It takes up fully half of the table.

Ignore the disgusting chandelier. If you look to the left, that's the starfighter he built first.

Liam started building the star destroyer on his own but it was a complicated item to build.  It folds open so that you can play inside the ship with the included mini figures.  It has a shuttle that is removable.  It has a bomb bay that drops little Lego bombs when you turn a mechanism.

So, Liam needed some help.

Building with Dad

When Dad needed to take a break, Liam worked on his own.  When he needed some more help, I pitched in and helped build. In the end, we finished the piece a couple of hours before more company was due to arrive - which was good because I needed my table back!

The finished ship

The next day he wanted to tackle the Ninjago Fire Temple.  This time when we opened the box there were numbered bags.  Huzzah!!  So, Liam sat down with the directions and a pair of scissors to open bags with and started building.

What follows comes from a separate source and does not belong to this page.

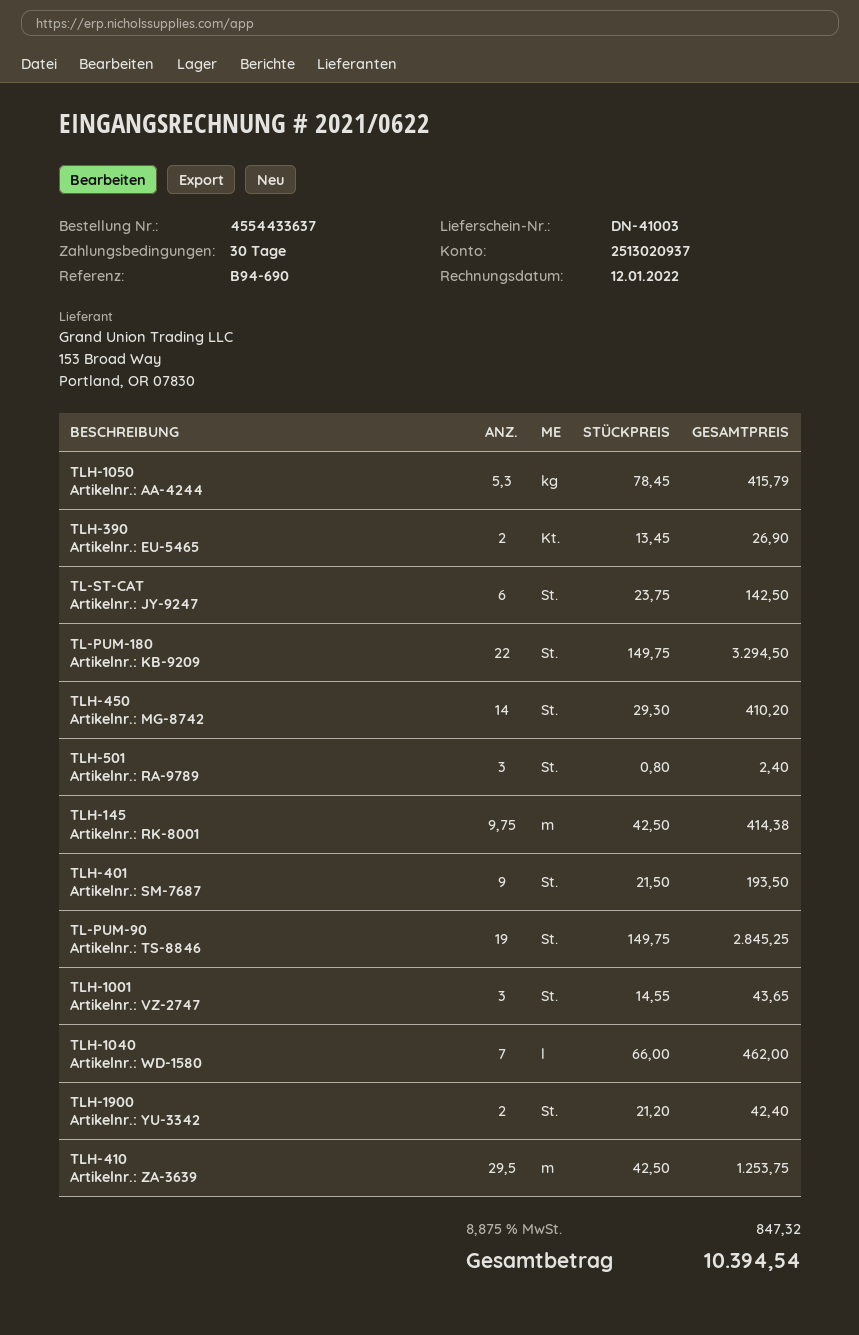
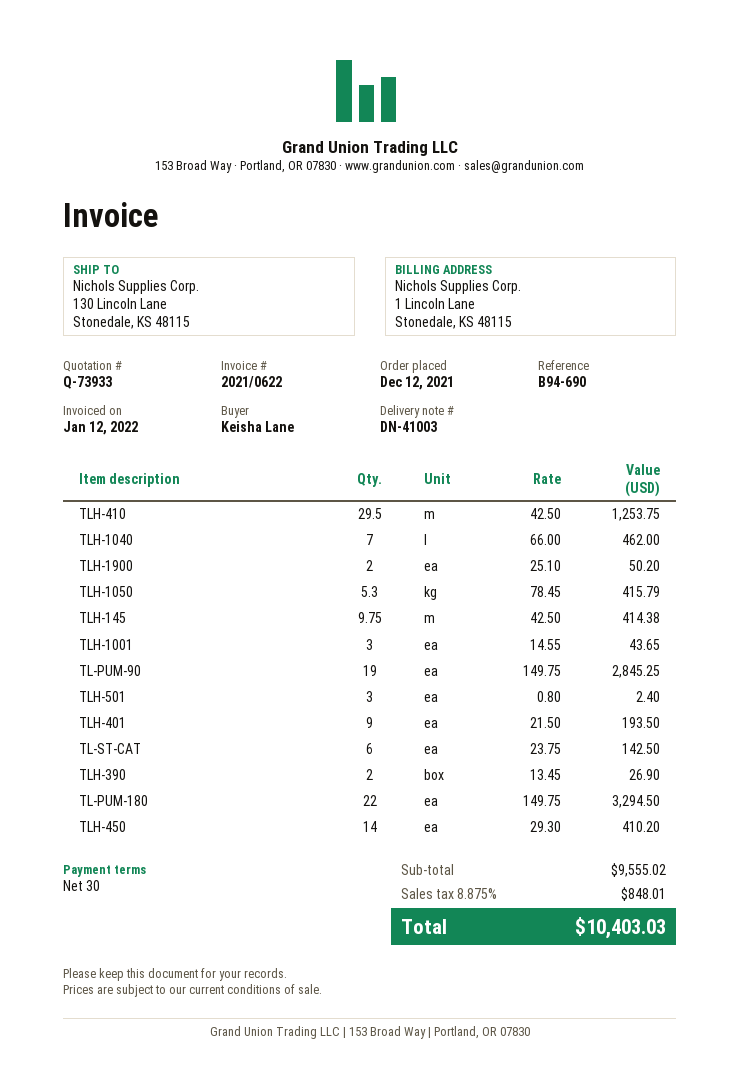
TLH-1900: 2 x 21.20 = 42.40 -> 2 x 25.10 = 50.20
tax: 8.875% = 847.32 -> 8.875% = 848.01
total: 10394.54 -> 10403.03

Two to three hours and 1174 pieces later (and with no help from anyone) he had a completed Fire Temple.

Now I just have to convince him to clean up his damn room so that the Legos can go THERE.

Friday, December 30, 2011

Christmas Joy

Christmas was magical this year.

This year, Jamie was old enough to really get the whole concept of Santa and opening presents - he could get into the wonder of it all.  Also, he was not sick for Christmas this year - which is an immediate improvement over last year.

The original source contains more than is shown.